▶ **Exercise directions**: Among the entries that follow, the required portion opens with the line containing "(137, 62) none" and closes with the line containing "[340,326,399,335] pg --save.". Give that portion again exactly, and nothing else.

▶ **Material shown**:
◇ ◇ ◇ ◇ ◇ ◇ ◇
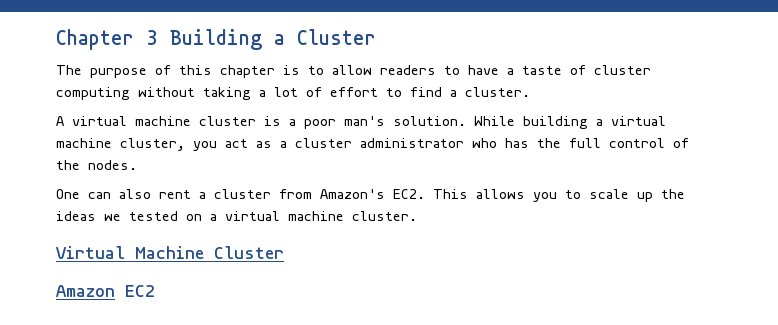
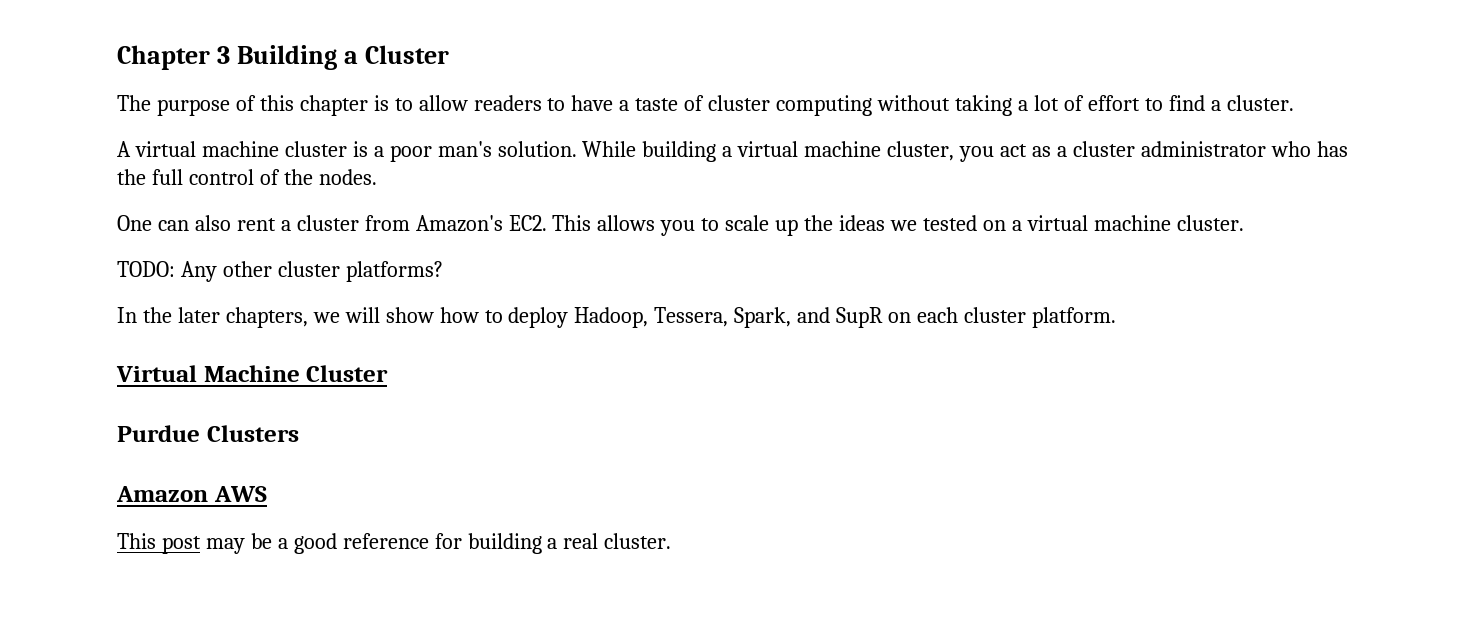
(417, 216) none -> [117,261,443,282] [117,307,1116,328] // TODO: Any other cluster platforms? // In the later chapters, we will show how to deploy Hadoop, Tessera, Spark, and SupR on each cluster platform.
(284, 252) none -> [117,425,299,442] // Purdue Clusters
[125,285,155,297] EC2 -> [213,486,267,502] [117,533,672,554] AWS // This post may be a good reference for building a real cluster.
◇ ◇ ◇ ◇ ◇ ◇ ◇
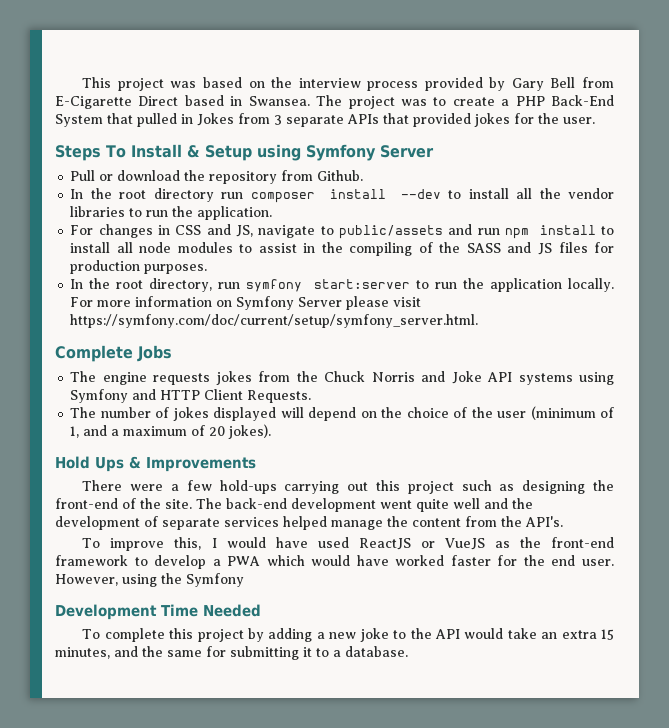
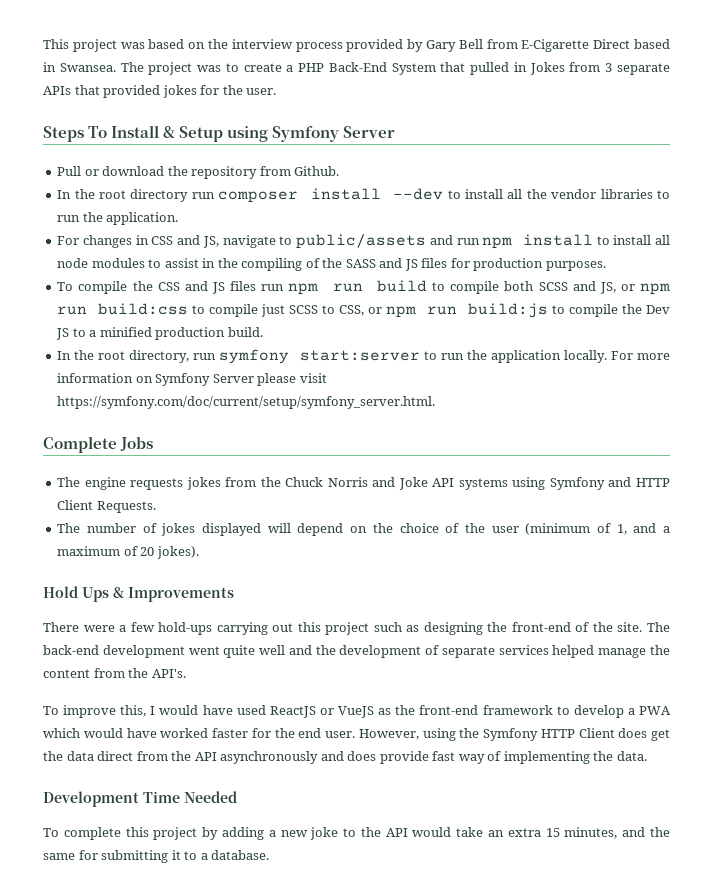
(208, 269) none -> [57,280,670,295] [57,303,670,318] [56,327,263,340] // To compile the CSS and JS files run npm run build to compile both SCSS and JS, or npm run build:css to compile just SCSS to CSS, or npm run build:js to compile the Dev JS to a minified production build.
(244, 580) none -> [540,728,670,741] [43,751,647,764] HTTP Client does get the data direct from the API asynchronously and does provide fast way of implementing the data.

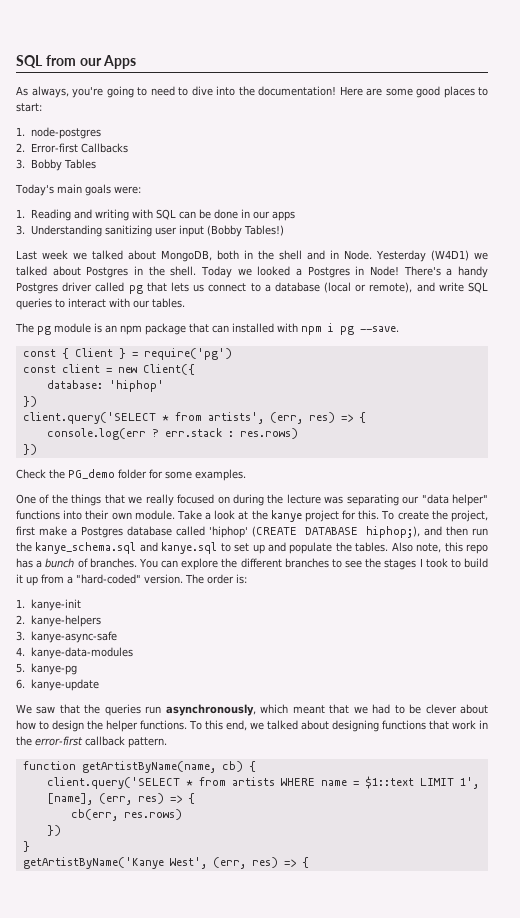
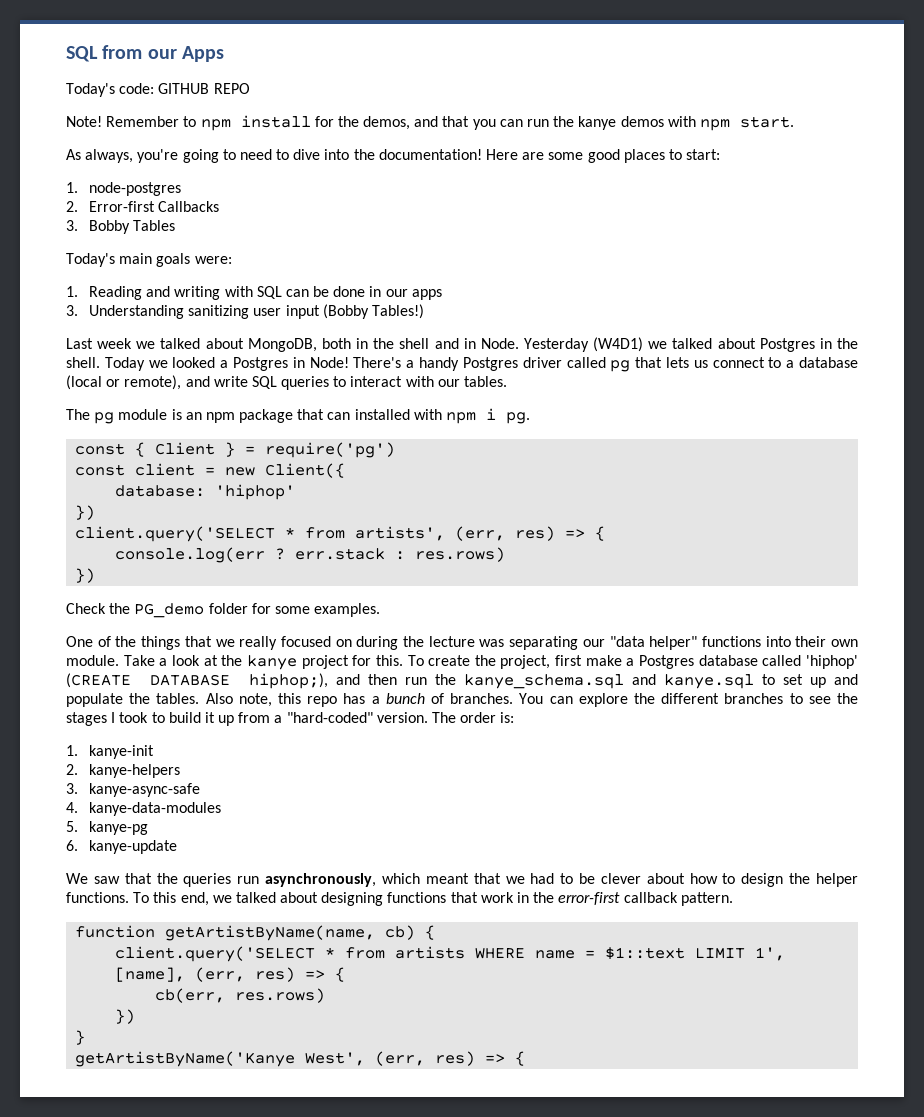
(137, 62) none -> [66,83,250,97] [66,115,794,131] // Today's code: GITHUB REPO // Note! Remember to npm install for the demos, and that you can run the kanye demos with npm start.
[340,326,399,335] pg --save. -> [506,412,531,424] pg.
◇ ◇ ◇ ◇ ◇ ◇ ◇
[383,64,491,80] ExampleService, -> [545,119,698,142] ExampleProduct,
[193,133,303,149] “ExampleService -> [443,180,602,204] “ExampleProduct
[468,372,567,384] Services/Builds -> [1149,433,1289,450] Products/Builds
◇ ◇ ◇ ◇ ◇ ◇ ◇
▶ **Written solution**:
(137, 62) none -> [66,83,250,97] [66,115,794,131] // Today's code: GITHUB REPO // Note! Remember to npm install for the demos, and that you can run the kanye demos with npm start.
[340,326,399,335] pg --save. -> [506,412,531,424] pg.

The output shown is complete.